Mais um avanço por parte da jurisprudência quanto ao prestígio ao concurso público! Cabe a criação de cargos em comissão, livres de nomeação e exoneração, para atividades tipicamente técnicas?
O presente tema foi analisado recentemente pelo Supremo Tribunal Federal, ao julgar a ADI 3602/GO, conforme publicado no último Informativo de Jurisprudência (no. 623).
No caso, havia sido aprovada no Estado de Goiás lei que criava cargos de provimento comissionado para as atividades de perito médico-psiquiátrico, perito médico-clínico, auditor de controle interno, produtor jornalístico, repórter fotográfico, perito psicólogo, enfermeiro, motorista. Ou seja, atribuições puramente técnicas e não envolvendo relação de confiança entre nomeante e nomeado. Assim, entendeu-se configurada a violação ao art. 37, II, da Constituição Federal.

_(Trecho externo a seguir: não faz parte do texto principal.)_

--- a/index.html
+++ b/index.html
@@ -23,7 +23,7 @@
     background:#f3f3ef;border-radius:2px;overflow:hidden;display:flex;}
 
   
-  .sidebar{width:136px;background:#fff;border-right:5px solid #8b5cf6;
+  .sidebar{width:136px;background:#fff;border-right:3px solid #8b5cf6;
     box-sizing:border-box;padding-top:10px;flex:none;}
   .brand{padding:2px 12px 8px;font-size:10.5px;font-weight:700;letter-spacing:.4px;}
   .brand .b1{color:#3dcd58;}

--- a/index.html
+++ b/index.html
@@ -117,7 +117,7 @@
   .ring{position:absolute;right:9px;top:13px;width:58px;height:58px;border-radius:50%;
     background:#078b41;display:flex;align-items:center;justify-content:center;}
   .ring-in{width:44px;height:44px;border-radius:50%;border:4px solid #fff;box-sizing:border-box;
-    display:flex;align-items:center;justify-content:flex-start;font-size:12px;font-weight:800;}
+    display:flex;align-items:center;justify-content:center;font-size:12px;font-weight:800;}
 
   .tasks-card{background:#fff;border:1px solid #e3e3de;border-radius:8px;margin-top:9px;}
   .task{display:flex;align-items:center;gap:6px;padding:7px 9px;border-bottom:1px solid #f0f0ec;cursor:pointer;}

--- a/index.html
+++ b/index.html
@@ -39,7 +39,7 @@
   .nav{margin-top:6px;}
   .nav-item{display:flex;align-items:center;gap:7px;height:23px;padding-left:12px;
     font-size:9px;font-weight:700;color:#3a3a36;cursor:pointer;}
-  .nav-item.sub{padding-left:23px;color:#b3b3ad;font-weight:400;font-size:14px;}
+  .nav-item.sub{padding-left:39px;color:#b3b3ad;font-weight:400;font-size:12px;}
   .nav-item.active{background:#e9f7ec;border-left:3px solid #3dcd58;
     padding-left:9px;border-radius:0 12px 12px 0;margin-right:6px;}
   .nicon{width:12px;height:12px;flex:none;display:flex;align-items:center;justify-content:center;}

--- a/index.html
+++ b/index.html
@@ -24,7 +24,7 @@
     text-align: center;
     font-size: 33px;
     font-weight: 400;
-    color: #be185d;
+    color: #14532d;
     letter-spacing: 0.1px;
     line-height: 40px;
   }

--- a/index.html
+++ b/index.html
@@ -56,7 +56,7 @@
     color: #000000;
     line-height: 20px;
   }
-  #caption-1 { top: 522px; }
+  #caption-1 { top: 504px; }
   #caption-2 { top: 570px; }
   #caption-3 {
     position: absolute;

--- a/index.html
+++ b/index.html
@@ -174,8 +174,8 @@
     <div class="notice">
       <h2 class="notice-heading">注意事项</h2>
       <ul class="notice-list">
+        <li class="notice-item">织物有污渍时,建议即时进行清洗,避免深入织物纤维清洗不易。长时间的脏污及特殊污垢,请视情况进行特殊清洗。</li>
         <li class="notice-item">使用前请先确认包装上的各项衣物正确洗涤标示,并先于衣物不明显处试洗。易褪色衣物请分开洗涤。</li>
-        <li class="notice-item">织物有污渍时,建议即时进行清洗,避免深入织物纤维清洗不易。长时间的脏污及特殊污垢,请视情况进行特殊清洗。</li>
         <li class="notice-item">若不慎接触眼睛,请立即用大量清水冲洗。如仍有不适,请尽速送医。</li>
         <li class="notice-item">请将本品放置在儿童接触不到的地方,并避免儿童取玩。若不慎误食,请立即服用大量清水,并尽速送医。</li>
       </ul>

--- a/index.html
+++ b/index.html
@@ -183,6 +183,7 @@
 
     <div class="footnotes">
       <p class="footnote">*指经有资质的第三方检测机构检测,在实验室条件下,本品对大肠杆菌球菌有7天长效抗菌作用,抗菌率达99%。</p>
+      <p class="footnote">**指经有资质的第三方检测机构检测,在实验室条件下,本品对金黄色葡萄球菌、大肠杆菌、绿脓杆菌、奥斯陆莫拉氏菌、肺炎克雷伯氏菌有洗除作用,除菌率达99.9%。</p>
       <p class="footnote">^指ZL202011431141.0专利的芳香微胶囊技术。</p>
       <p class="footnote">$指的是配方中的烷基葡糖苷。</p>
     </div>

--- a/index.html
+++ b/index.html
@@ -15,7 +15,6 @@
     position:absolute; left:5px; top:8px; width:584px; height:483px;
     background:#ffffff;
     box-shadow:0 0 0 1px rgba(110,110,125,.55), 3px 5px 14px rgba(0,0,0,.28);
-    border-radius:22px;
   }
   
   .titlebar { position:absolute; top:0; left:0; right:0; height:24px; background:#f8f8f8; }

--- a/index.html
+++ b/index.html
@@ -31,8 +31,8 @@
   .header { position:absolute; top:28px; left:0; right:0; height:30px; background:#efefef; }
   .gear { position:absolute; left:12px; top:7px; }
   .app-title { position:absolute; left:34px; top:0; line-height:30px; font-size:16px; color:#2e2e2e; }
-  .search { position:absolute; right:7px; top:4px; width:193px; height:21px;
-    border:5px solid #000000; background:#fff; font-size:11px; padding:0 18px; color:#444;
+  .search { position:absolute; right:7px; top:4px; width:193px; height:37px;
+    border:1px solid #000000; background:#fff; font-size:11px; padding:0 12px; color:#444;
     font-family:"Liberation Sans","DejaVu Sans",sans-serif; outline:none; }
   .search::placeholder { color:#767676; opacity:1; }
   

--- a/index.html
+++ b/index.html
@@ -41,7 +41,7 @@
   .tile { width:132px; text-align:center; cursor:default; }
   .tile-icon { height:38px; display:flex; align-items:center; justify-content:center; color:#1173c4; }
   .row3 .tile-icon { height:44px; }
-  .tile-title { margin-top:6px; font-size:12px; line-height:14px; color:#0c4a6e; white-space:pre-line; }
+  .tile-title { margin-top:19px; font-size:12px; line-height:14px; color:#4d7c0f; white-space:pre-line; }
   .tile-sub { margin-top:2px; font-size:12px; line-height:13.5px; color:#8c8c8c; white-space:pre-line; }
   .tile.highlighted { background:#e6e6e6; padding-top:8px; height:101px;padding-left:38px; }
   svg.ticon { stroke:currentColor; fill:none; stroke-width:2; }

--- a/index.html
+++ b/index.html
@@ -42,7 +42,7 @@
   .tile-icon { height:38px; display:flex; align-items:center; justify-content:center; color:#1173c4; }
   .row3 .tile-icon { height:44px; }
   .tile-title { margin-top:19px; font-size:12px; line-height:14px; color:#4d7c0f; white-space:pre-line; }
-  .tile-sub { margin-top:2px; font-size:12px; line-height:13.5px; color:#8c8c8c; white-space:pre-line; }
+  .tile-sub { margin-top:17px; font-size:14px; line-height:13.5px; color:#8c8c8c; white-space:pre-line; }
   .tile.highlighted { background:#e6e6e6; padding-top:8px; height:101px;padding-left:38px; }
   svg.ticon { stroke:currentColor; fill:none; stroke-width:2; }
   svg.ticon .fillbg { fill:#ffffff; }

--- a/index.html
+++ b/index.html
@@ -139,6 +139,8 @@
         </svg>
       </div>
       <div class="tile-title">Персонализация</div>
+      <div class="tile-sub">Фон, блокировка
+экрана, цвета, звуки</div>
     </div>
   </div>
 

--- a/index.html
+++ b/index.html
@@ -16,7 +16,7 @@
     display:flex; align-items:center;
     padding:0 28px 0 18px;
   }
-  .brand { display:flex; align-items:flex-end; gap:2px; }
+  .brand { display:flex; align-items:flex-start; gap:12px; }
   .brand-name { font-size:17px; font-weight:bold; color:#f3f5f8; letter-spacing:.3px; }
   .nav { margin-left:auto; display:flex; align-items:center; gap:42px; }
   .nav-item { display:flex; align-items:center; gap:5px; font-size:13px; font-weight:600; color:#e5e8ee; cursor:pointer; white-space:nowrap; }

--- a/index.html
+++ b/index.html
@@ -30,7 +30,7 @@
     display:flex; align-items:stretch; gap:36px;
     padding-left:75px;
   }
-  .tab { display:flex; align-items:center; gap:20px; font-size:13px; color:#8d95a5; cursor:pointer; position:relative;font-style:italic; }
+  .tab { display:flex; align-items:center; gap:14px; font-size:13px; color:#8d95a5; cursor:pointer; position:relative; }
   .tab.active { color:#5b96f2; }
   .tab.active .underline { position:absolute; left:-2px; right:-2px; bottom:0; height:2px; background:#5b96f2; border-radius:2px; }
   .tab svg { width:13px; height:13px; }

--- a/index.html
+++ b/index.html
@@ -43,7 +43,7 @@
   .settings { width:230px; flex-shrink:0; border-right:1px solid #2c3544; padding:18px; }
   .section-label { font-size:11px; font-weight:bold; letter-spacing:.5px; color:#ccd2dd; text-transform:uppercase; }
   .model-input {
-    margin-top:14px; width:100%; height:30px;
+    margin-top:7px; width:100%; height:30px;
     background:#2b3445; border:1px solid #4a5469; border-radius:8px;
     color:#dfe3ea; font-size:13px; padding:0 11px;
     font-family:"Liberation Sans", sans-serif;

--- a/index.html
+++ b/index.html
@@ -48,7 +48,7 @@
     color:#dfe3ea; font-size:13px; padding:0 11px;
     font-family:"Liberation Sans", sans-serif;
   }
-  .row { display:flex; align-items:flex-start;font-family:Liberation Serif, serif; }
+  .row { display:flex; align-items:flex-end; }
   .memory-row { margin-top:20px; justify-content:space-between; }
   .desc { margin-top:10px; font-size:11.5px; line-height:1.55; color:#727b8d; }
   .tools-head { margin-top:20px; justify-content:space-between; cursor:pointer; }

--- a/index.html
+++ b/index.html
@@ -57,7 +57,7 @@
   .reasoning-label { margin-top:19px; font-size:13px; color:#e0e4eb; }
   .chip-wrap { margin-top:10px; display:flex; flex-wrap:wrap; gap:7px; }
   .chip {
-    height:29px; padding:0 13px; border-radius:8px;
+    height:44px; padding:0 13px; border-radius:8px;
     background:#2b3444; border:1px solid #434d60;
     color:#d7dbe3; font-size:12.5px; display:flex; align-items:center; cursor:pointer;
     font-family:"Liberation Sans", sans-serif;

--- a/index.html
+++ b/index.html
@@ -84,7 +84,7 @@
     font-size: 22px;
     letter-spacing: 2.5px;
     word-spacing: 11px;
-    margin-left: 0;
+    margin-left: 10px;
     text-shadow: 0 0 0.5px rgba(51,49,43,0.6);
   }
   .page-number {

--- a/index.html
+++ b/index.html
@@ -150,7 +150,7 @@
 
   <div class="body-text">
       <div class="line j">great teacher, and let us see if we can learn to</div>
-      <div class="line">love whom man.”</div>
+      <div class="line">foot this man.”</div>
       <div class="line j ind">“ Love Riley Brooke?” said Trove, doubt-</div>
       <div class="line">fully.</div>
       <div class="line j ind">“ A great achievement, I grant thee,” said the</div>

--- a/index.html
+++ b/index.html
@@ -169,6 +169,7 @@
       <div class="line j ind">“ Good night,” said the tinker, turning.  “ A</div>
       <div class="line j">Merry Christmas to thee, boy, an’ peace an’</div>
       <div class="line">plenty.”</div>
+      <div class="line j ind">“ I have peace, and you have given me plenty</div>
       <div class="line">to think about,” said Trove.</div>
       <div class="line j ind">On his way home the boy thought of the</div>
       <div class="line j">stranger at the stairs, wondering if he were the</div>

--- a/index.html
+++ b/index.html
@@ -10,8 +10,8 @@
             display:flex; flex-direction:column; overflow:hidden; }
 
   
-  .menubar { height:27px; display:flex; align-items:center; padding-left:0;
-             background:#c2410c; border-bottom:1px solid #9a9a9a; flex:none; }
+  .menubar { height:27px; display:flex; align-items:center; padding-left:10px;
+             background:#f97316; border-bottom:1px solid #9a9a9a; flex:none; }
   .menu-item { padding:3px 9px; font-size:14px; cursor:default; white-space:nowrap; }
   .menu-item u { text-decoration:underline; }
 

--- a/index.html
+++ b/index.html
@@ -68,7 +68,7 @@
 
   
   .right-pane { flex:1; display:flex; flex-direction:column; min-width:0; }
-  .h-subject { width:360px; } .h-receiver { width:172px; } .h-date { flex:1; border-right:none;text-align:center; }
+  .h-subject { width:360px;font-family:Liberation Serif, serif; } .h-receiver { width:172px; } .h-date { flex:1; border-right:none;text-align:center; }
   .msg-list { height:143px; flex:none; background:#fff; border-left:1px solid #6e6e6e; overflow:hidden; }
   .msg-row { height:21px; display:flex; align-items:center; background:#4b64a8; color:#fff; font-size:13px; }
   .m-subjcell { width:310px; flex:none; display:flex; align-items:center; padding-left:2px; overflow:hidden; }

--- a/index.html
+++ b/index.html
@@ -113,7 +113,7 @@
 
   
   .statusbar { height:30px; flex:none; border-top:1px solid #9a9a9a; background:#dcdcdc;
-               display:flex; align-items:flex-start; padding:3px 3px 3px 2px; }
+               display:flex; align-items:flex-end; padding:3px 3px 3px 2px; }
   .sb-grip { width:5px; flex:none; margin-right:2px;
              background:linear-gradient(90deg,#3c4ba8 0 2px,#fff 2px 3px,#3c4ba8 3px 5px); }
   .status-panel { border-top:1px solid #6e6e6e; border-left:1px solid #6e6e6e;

Na realidade, o principal fundamento adotado para a declaração de inconstitucionalidade foi a compreensão de que os mencionados cargos deveriam ser preenchidos e ocupados pela via do concurso público, com a observância do art. 37, II da CF.
Temos aí mais uma relevante manifestação do Poder Judiciário, voltada ao fortalecimento do democrático e republicano mecanismo do concurso público!